• [Exercise]: In the answer, each entry below appears exactly as given, and no picture appears at all.

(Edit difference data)
::::::::::
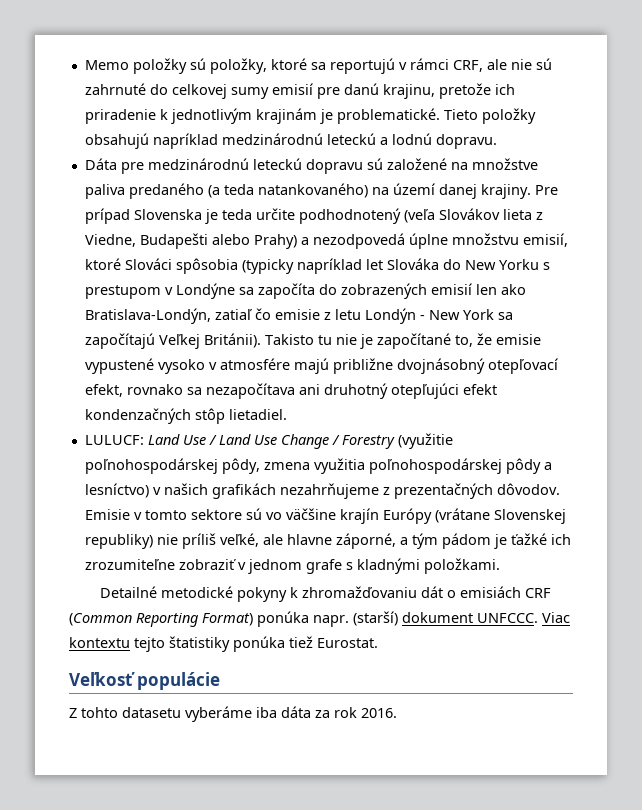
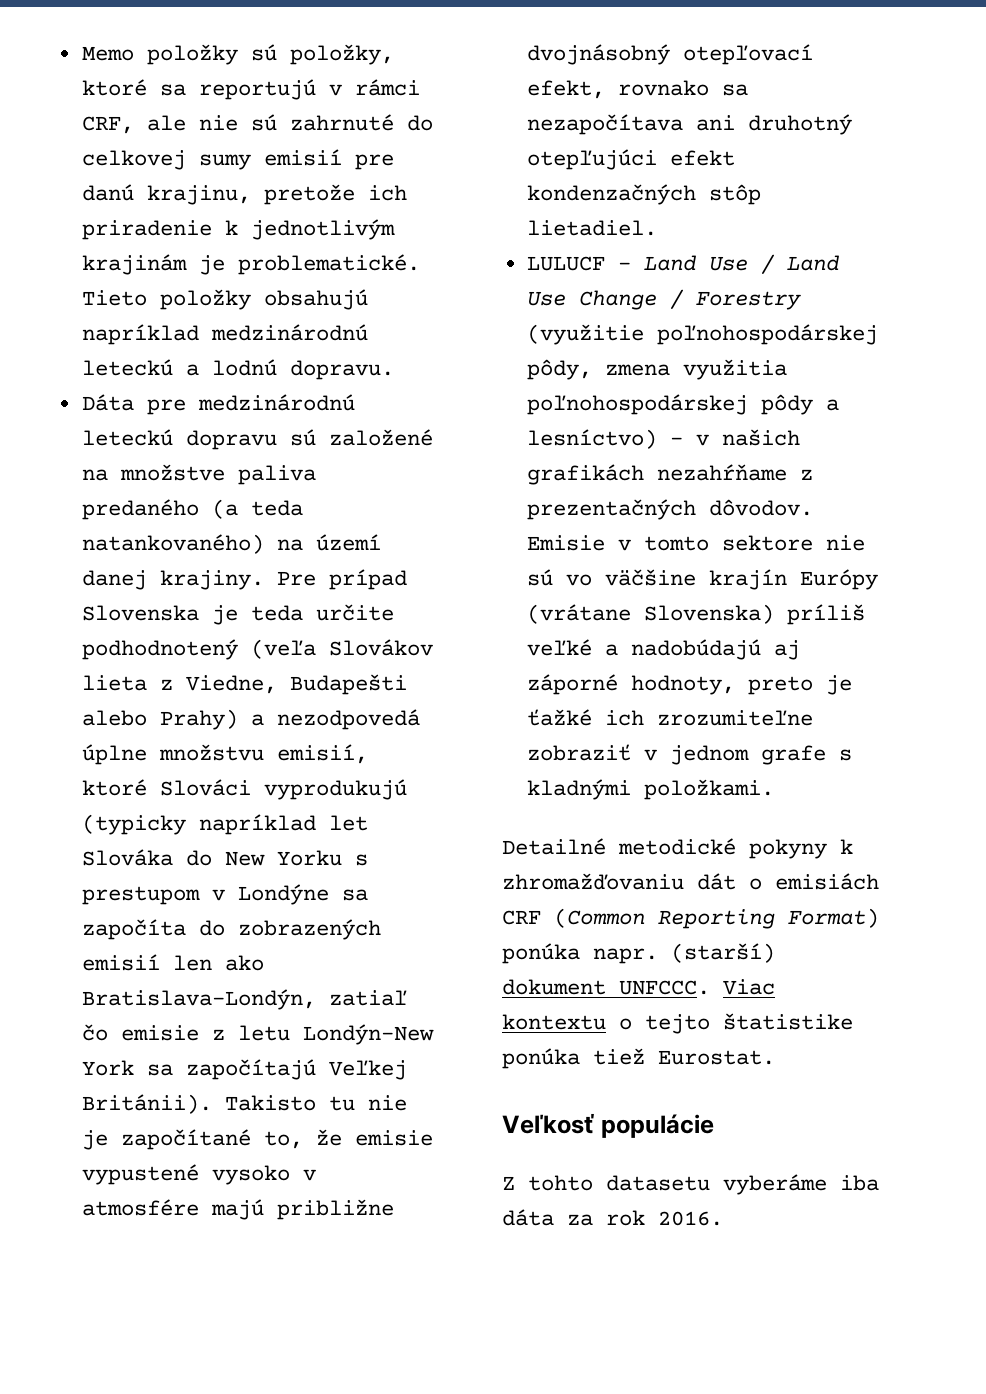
[175,258,238,274] spôsobia -> [263,779,407,800] vyprodukujú
[364,308,460,324] Londýn - New -> [302,1024,434,1045] Londýn-New
[84,435,144,445] LULUCF: -> [526,256,631,271] LULUCF –
(149, 490) none -> [669,437,683,445] –
[279,483,379,499] nezahrňujeme -> [656,464,787,481] nezahŕňame
(242, 514) none -> [825,535,865,551] nie
[493,509,566,524] [84,533,491,549] Slovenskej republiky) nie príliš veľké, ale hlavne záporné, a tým pádom -> [643,604,865,625] [526,639,800,660] [526,674,813,695] Slovenska) príliš veľké a nadobúdajú aj záporné hodnoty, preto
[134,636,230,652] tejto štatistiky -> [619,1013,853,1034] o tejto štatistike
::::::::::
• [The answer]:
[175,258,238,274] spôsobia -> [263,779,407,800] vyprodukujú
[364,308,460,324] Londýn - New -> [302,1024,434,1045] Londýn-New
[84,435,144,445] LULUCF: -> [526,256,631,271] LULUCF –
(149, 490) none -> [669,437,683,445] –
[279,483,379,499] nezahrňujeme -> [656,464,787,481] nezahŕňame
(242, 514) none -> [825,535,865,551] nie
[493,509,566,524] [84,533,491,549] Slovenskej republiky) nie príliš veľké, ale hlavne záporné, a tým pádom -> [643,604,865,625] [526,639,800,660] [526,674,813,695] Slovenska) príliš veľké a nadobúdajú aj záporné hodnoty, preto
[134,636,230,652] tejto štatistiky -> [619,1013,853,1034] o tejto štatistike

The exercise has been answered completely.